> Task to carry out
Your copy should hold every record exactly and no images.

Dataset items
-------

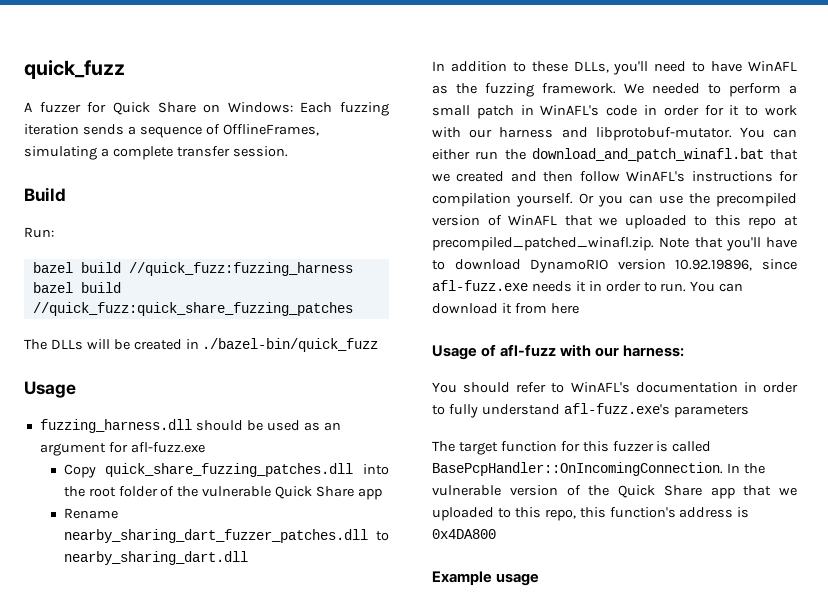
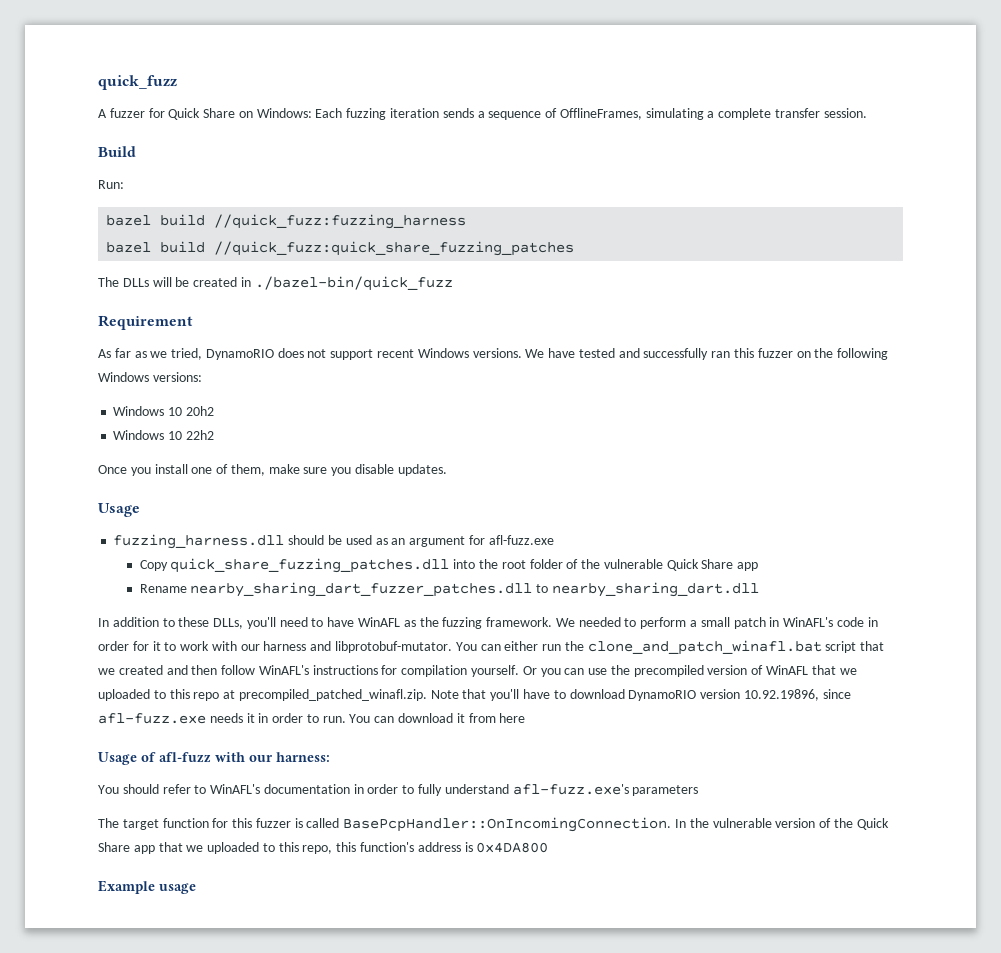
+ Requirement
+ As far as we tried, DynamoRIO does not support recent Windows versions. We have tested and successfully ran this fuzzer on the following Windows versions:
+ Windows 10 20h2
+ Windows 10 22h2
+ Once you install one of them, make sure you disable updates.
- You can either run the download_and_patch_winafl.bat that we created and then follow WinAFL's instructions for compilation yourself.
+ You can either run the clone_and_patch_winafl.bat script that we created and then follow WinAFL's instructions for compilation yourself.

-------

> Task solution
+ Requirement
+ As far as we tried, DynamoRIO does not support recent Windows versions. We have tested and successfully ran this fuzzer on the following Windows versions:
+ Windows 10 20h2
+ Windows 10 22h2
+ Once you install one of them, make sure you disable updates.
- You can either run the download_and_patch_winafl.bat that we created and then follow WinAFL's instructions for compilation yourself.
+ You can either run the clone_and_patch_winafl.bat script that we created and then follow WinAFL's instructions for compilation yourself.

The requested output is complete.